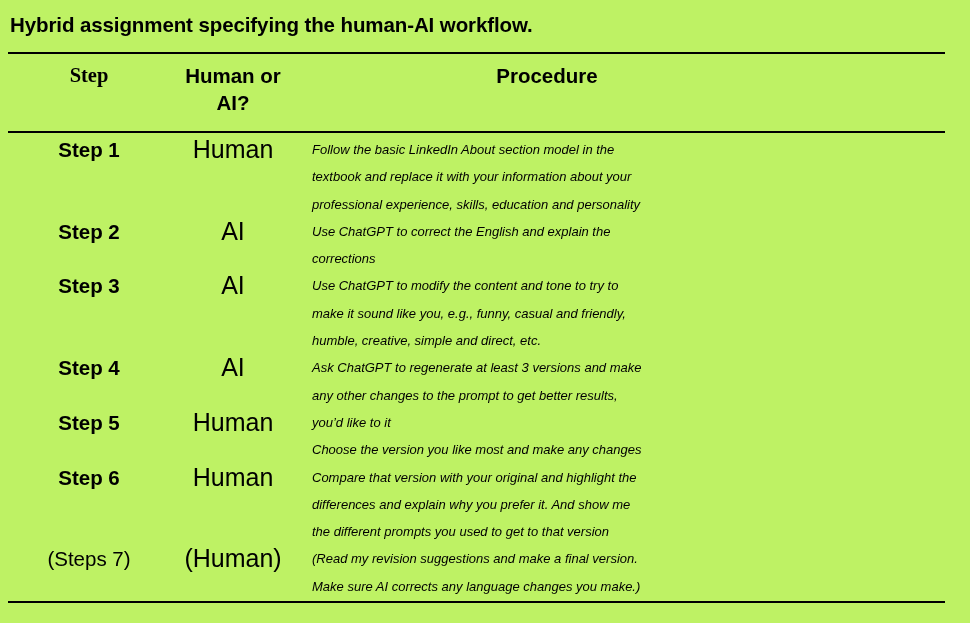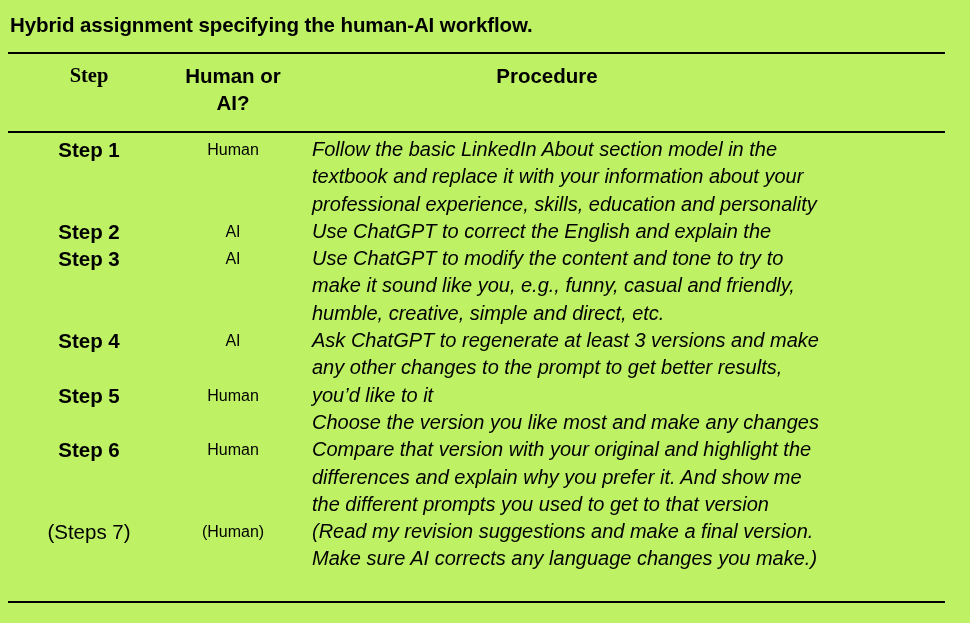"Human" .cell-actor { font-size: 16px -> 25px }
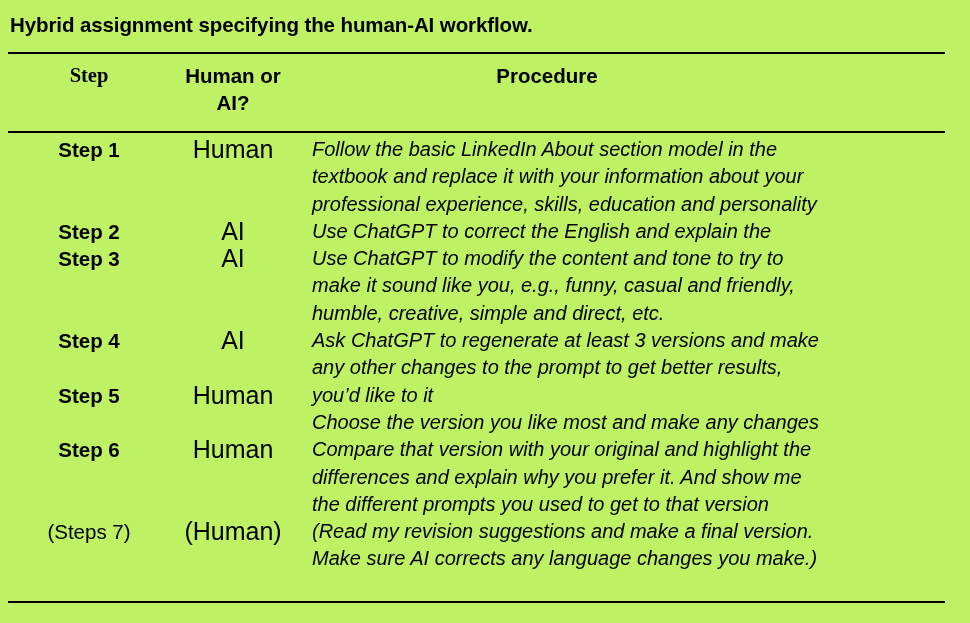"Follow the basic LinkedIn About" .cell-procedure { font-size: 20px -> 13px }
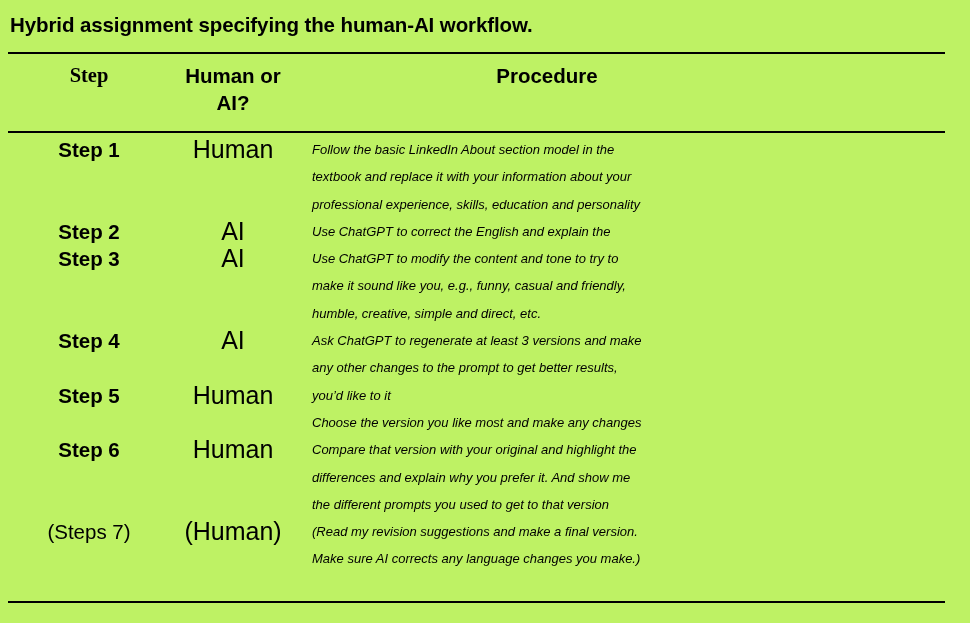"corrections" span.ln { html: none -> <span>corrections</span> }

* * *

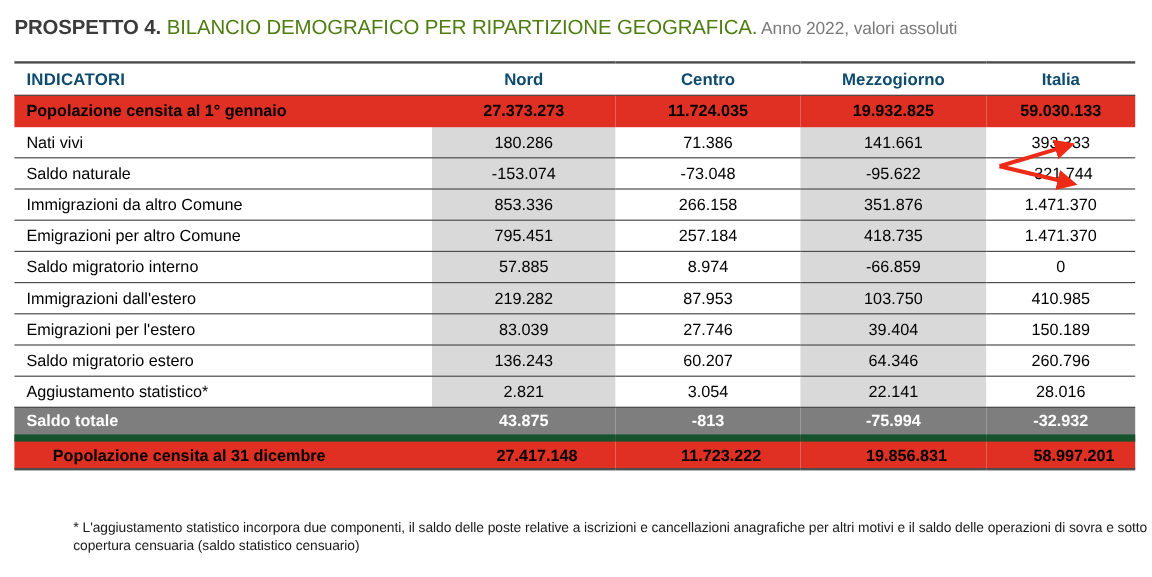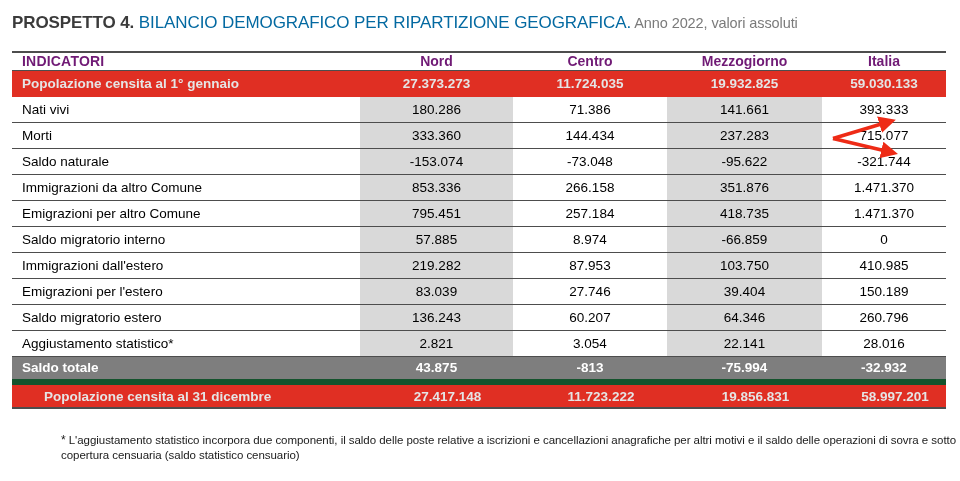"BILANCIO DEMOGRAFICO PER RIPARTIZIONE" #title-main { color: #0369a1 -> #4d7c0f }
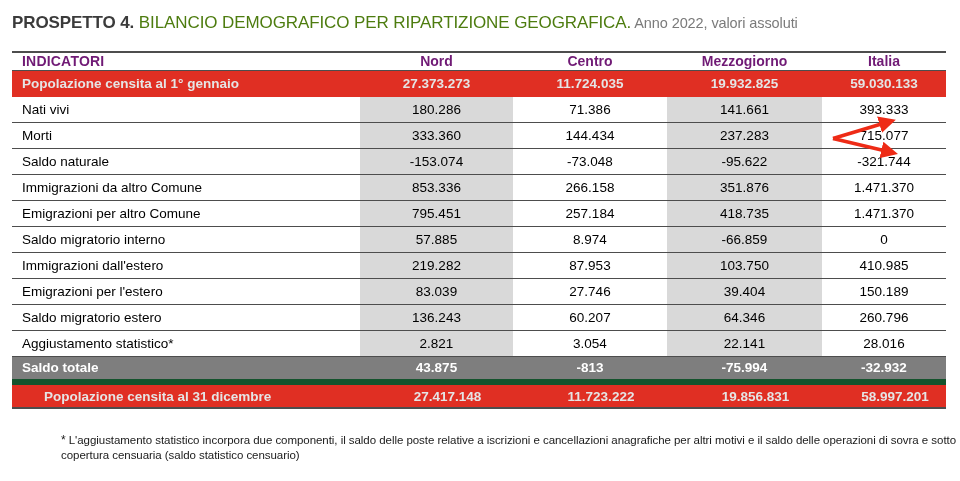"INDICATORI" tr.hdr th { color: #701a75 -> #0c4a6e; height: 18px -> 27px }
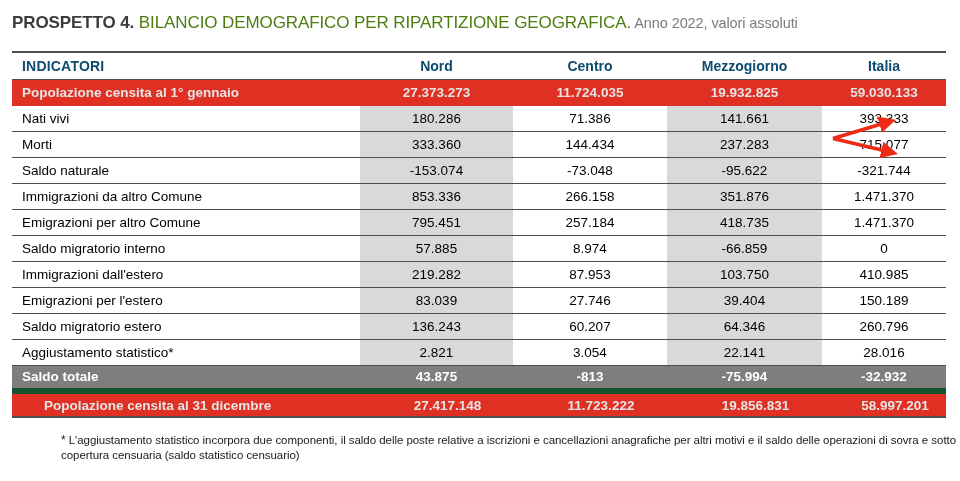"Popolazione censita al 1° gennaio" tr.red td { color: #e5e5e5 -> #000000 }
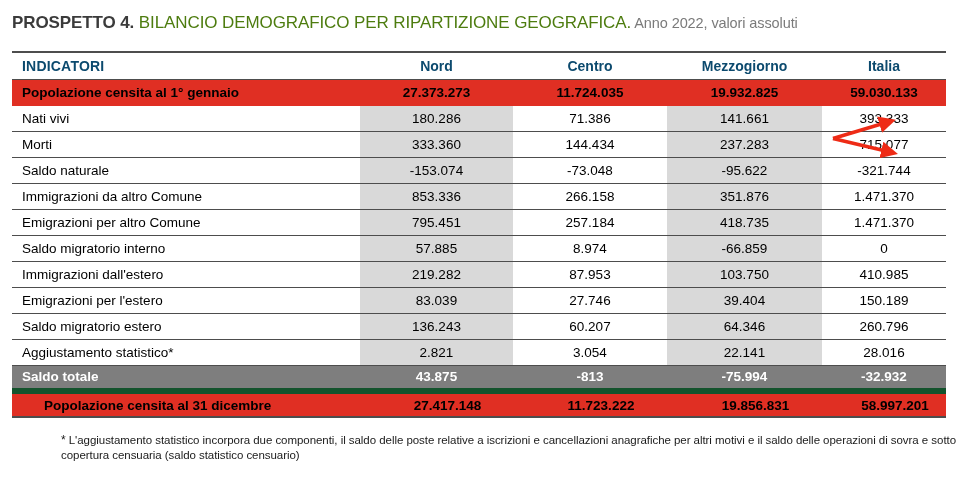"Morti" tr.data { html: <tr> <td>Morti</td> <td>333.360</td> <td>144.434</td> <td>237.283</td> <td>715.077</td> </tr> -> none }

## TASK BRIEF
Copy the lines above exactly, starting with the line that contains "color: #701a75 ->" and ending with the line that contains "html: <tr> <td>Morti</td>", and leave out any pictures.

## OUTPUT FOR THIS EXERCISE
"INDICATORI" tr.hdr th { color: #701a75 -> #0c4a6e; height: 18px -> 27px }
"Popolazione censita al 1° gennaio" tr.red td { color: #e5e5e5 -> #000000 }
"Morti" tr.data { html: <tr> <td>Morti</td> <td>333.360</td> <td>144.434</td> <td>237.283</td> <td>715.077</td> </tr> -> none }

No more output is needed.